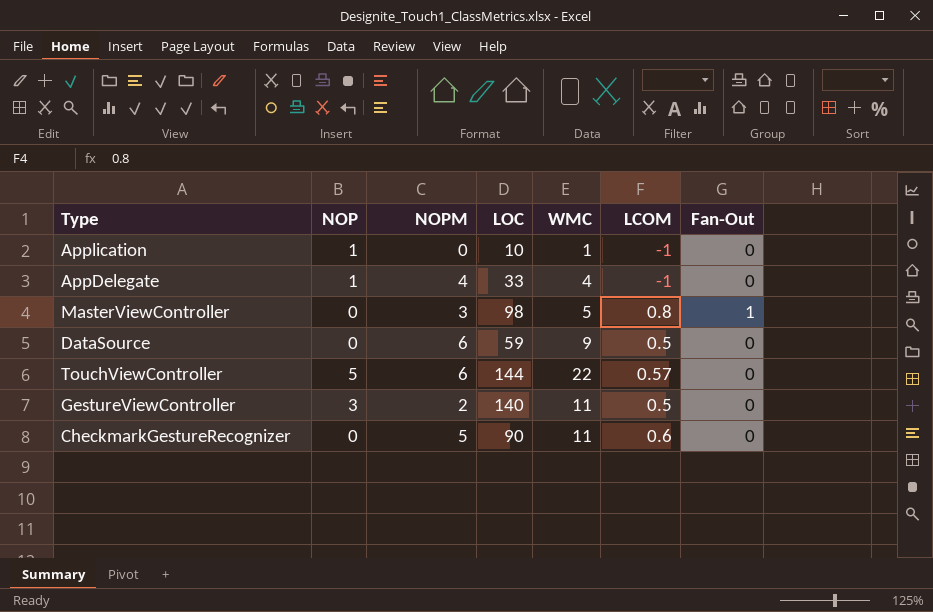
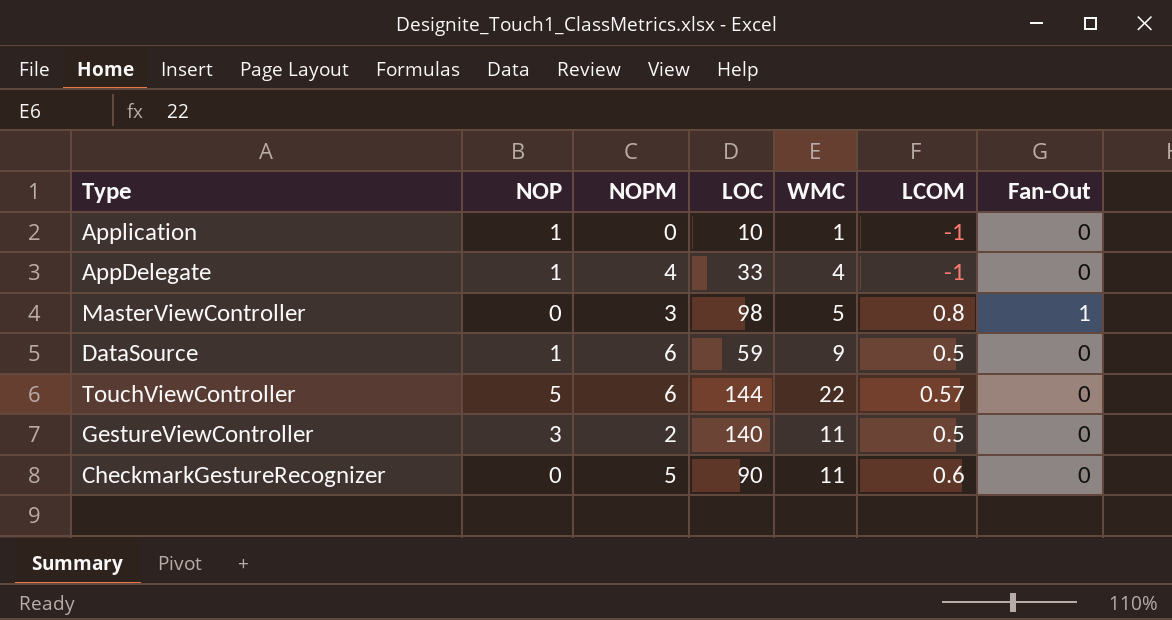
DataSource | NOP: 0 -> 1

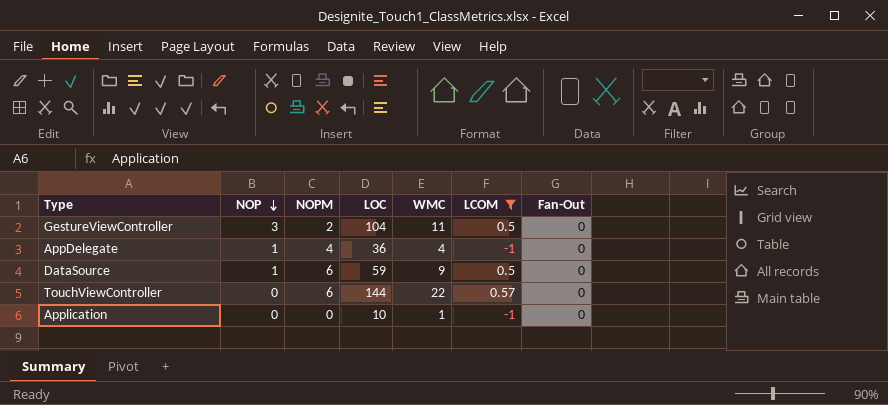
filter: none -> LCOM <= 0.57
row order: none -> NOP descending
GestureViewController | LOC: 140 -> 104
AppDelegate | LOC: 33 -> 36
TouchViewController | NOP: 5 -> 0
Application | NOP: 1 -> 0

------------------------------------------------------------

--- What to produce ---
Wherever "none" occurs in the records above, copy the line it sits in.

--- Written solution ---
filter: none -> LCOM <= 0.57
row order: none -> NOP descending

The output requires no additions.